* Web page edit records *
|---|

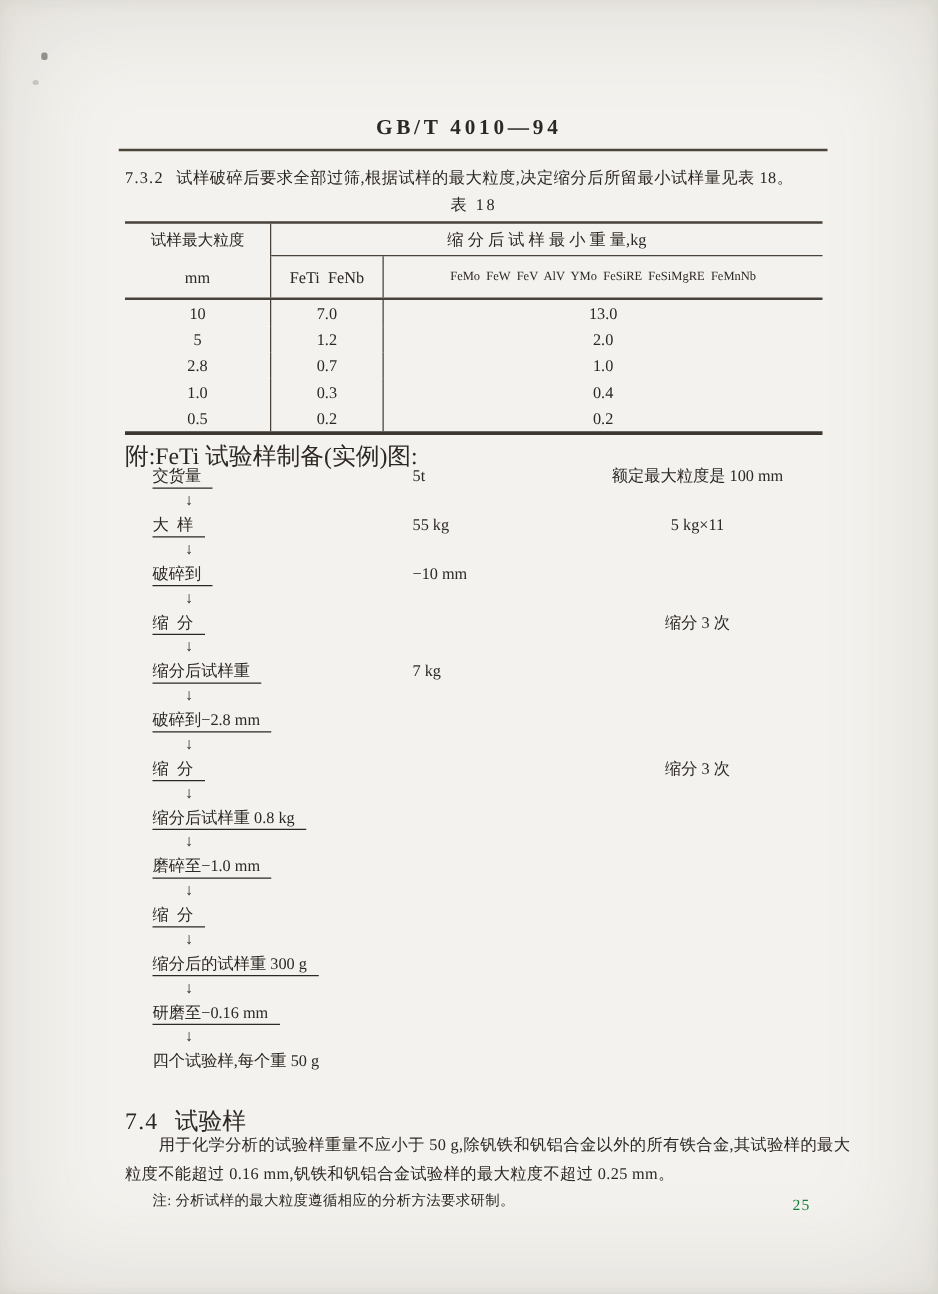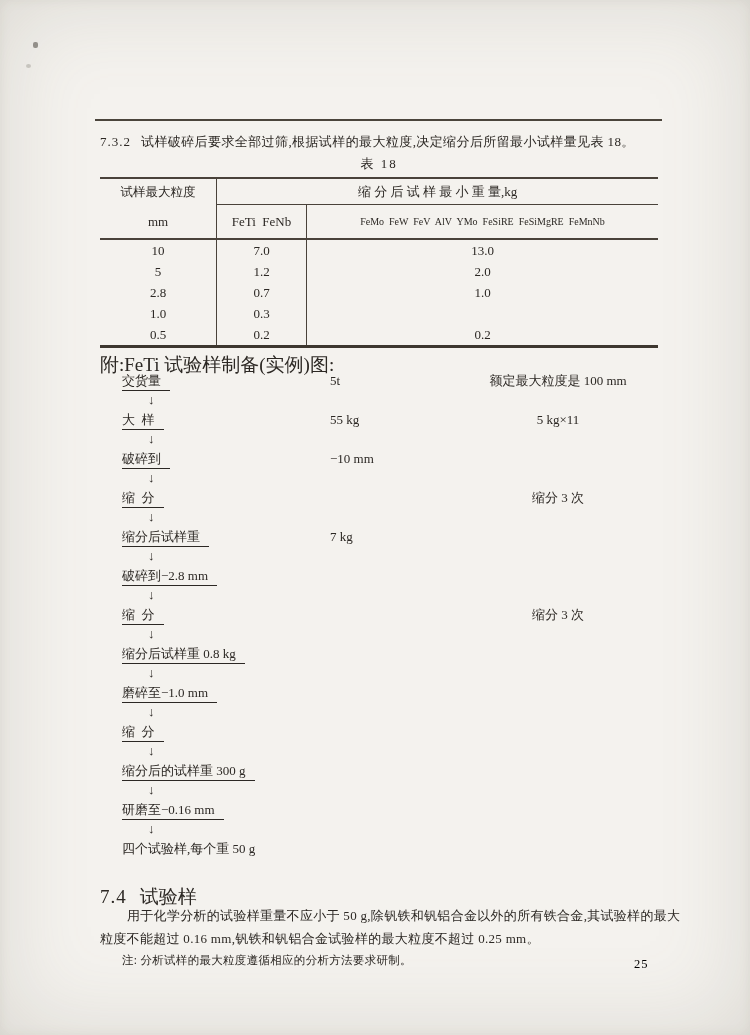--- a/index.html
+++ b/index.html
@@ -60,6 +60,7 @@
   <div class="speck1"></div>
   <div class="speck2"></div>
 
+  <div class="header-title">GB/T 4010—94</div>
   <div class="header-rule"></div>
 
   <div class="clause732">

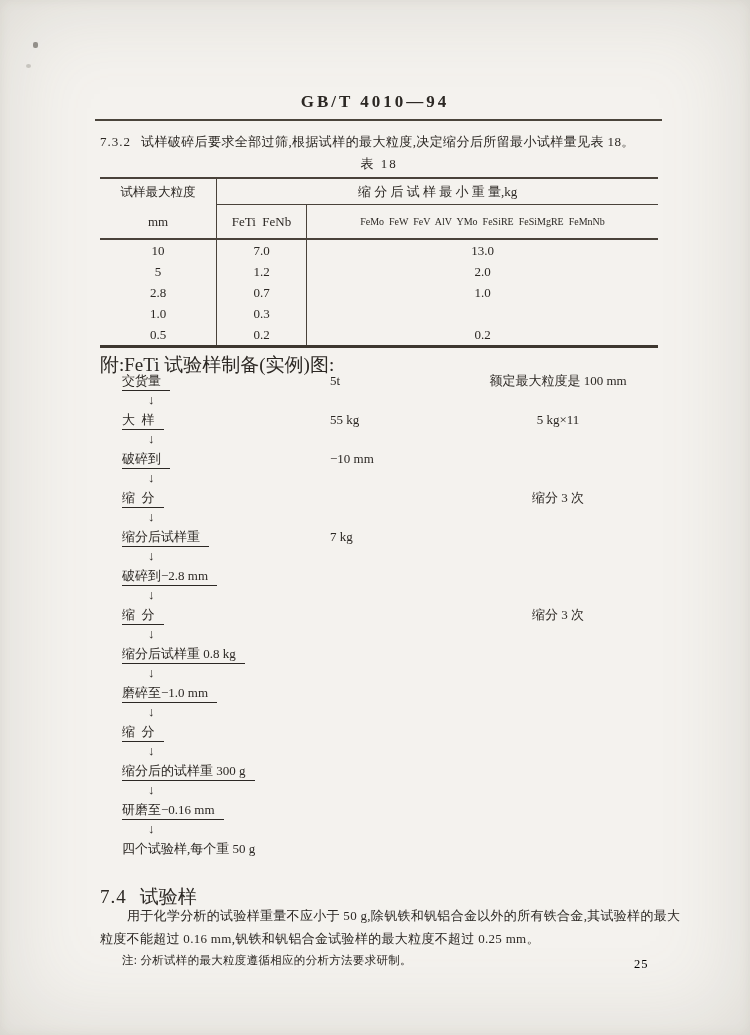--- a/index.html
+++ b/index.html
@@ -98,6 +98,7 @@
     <div class="trow">
       <div class="t-c1">1.0</div>
       <div class="t-g1">0.3</div>
+      <div class="t-g2">0.4</div>
     </div>
     <div class="trow">
       <div class="t-c1">0.5</div>

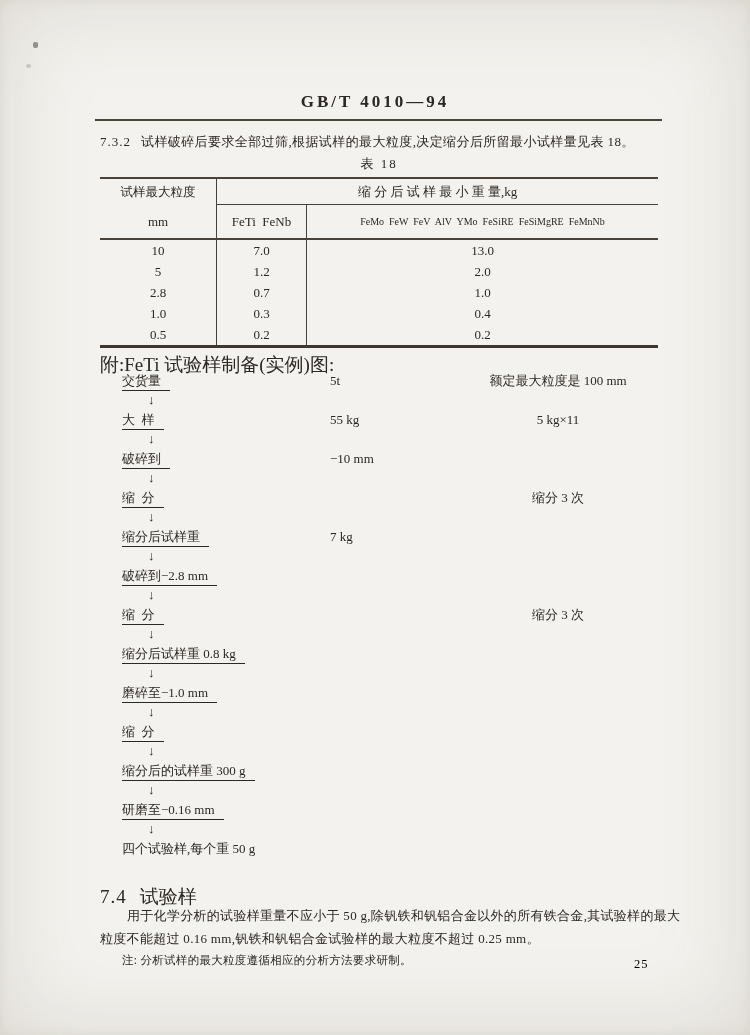--- a/index.html
+++ b/index.html
@@ -51,7 +51,7 @@
   .sec74-line1 { position:absolute; top:907px; left:100px; width:640px; font-size:13px; white-space:nowrap; text-indent:27px; letter-spacing:.3px; }
   .sec74-line2 { position:absolute; top:930px; left:100px; width:640px; font-size:13px; white-space:nowrap; letter-spacing:.3px; }
   .note { position:absolute; top:953px; left:122px; font-size:11.5px; letter-spacing:.3px; }
-  .pagenum { position:absolute; top:957px; left:634px; font-size:12.5px; color:#000000; letter-spacing:1px; }
+  .pagenum { position:absolute; top:957px; left:634px; font-size:12.5px; color:#15803d; letter-spacing:1px; }
 </style>
 </head>
 <body>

|---|

* Aim of the task *
Every entry belongs in the answer exactly as written, but no picture does.

* Response *
--- a/index.html
+++ b/index.html
@@ -60,6 +60,7 @@
   <div class="speck1"></div>
   <div class="speck2"></div>
 
+  <div class="header-title">GB/T 4010—94</div>
   <div class="header-rule"></div>
 
   <div class="clause732">

--- a/index.html
+++ b/index.html
@@ -98,6 +98,7 @@
     <div class="trow">
       <div class="t-c1">1.0</div>
       <div class="t-g1">0.3</div>
+      <div class="t-g2">0.4</div>
     </div>
     <div class="trow">
       <div class="t-c1">0.5</div>

--- a/index.html
+++ b/index.html
@@ -51,7 +51,7 @@
   .sec74-line1 { position:absolute; top:907px; left:100px; width:640px; font-size:13px; white-space:nowrap; text-indent:27px; letter-spacing:.3px; }
   .sec74-line2 { position:absolute; top:930px; left:100px; width:640px; font-size:13px; white-space:nowrap; letter-spacing:.3px; }
   .note { position:absolute; top:953px; left:122px; font-size:11.5px; letter-spacing:.3px; }
-  .pagenum { position:absolute; top:957px; left:634px; font-size:12.5px; color:#000000; letter-spacing:1px; }
+  .pagenum { position:absolute; top:957px; left:634px; font-size:12.5px; color:#15803d; letter-spacing:1px; }
 </style>
 </head>
 <body>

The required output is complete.